The term Samain is found in three of the Gaelic languages, its modern forms being Irish Samhain, Scottish Gaelic Samhuinn and Manx Sauin.  The actual meaning of the word has been disputed.  It was one of the main festivals of the Gaelic year and it has been conjectured that it marked the start of that year.  It has also been suggested that the gates of the Otherworld were supposedly open at this time, allowing for an influx of otherworldly magical beings. The Irish tale Macgniomhartha Finn (12th Century) says that at Samhain the fairy mounds were unshut.  Samhain began at sundown on October 31st and lasted until sundown on 1st November.

Samain seems to have had clearly pagan overtones.  Charles Vallency in 1774 asserted that it was called after a god called Samain who presided over the dead, but here he was mistaken: this god is not found in the Gaelic pantheon.  However, there are definitely mythological connections with the festival.

One of the Irish goddesses called Mongfind definitely had an involvement.  Even after Christianity had supplanted paganism, she continued to be invoked.  Thus a medieval Irish chronicler wrote:
'On Samhain Eve women and the rabble address their petitions to her'.  

In modern Waterford in the south of Ireland children have been heard to repeat an old rhyme: Anocht Oíche Shamhna Mongfhionn bandia (Tonight is Samhain of Mongfind the goddess).

Another belief concerns the Morrigan, the terrible war-goddess of the ancient Irish.  She is said to emerge from a cavern called  Uaimh na gCat (Cave of the Cats)  in Roscommon, her chariot pulled by a one-legged horse.  

It is also thought there were assemblies and possibly fertility rites at Samain.


Apple Bobbing

There are many modern customs associated with Halloween which derive ultimately from Samain.  However, except among modern pagans, they no longer have pagan significance.  Bonfires are lit in celebration of the feast.  The fertility element which originally formed part of it is remembered in such customs as bobbing for apples.  Originally, you peeled the apples and threw the skin over your shoulder, the letter formed on the ground by it being the letter of your future spouse.  A kind of cake called the báirín breac (speckled loaf) is eaten and it sometimes contains a ring.  The person who finds it probably believed it originally to be a portent of marriage.  In Irish superstition, Halloween is a good time to become pregnant.

It was the custom for people with their faces blackened called guisers to go from house to house collecting for the feast.  Sometimes in the 19th Century a man wearing a white sheet and carrying a horse's skull went about.  This personage was referred to as the Láir Bhán (white mare). The guisers were probably supposed to represent goblins.  


Jack o' Lantern


The custom of carving Jack o' Lanterns at this season is probably because they either represented or were supposed to scare away magical beings.  Turnips were often used to make them, but when Halloween migrated to America, pumpkins were preferred.  At some stage scarecrows were also added to the paraphernalia of the festival.

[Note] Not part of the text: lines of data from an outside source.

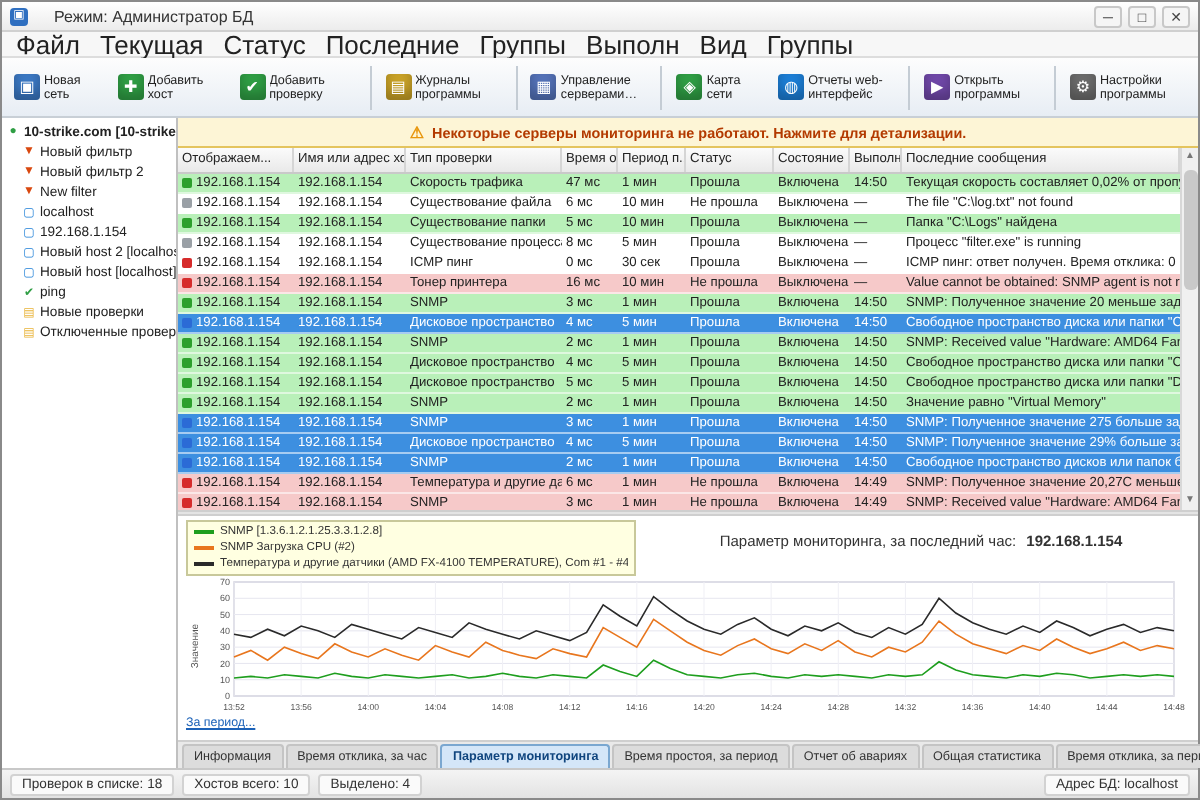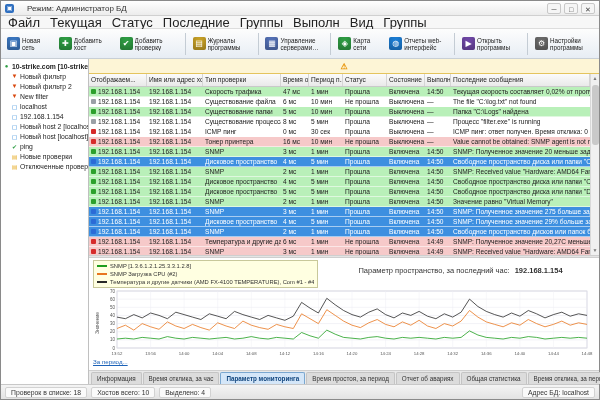--- a/index.html
+++ b/index.html
@@ -211,6 +211,7 @@
     <div class="content">
       <div class="warnbar">
         <span class="warnicon">⚠</span>
+        <span>Некоторые серверы мониторинга не работают. Нажмите для детализации.</span>
       </div>
 
       <div class="gridwrap">

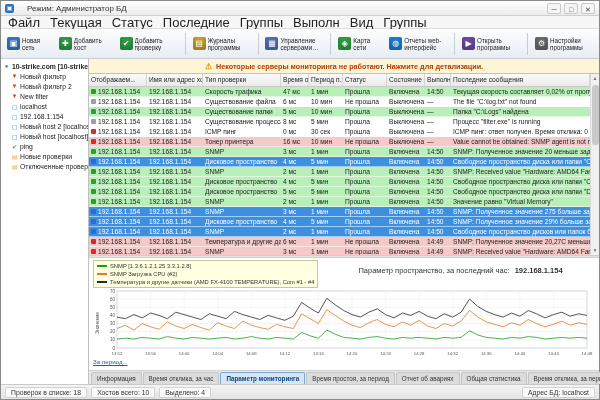--- a/index.html
+++ b/index.html
@@ -494,7 +494,7 @@
   </div>
             </div>
           <div class="ctitle">
-            <span>Параметр пространство, за последний час:</span>
+            <span>Параметр мониторинга, за последний час:</span>
             <b>192.168.1.154</b>
           </div>
         </div>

Halloween was brought to North America by Scottish and Irish immigrants.  By this stage, even though it contained reminiscences of paganism, it was no longer regarded as a pagan or religious feast by most of those who celebrated it, but rather as a time to dress up as supernatural beings and tell ghost stories.  The guisers' custom of going from house to house collecting for the festival has been carried on in Ireland, Scotland, the USA and Canada.


Halloween in Dublin

With regard to these collections, the custom of Trick or Treat had its origin in the western portion of North America.  By about 1950 it had spread throughout the United States.  It was exported to England, where it was looked upon disdainfully by some as an American and foreign custom.  In the United States it has to some extent been supplanted, however, by Trick or Trunk, in which comestibles are given to children from the trunks of cars in a carpark.

Samain, Samhain, Samhuinn is nowadays pronounced sowin, the first syllable to rhyme with 'now'.

As regards Celtic countries that are not Gaelic, they hold festivals at the same time - Hollantide (Wales), Allantide (Cornwall), Kala Goafrv (Brittany).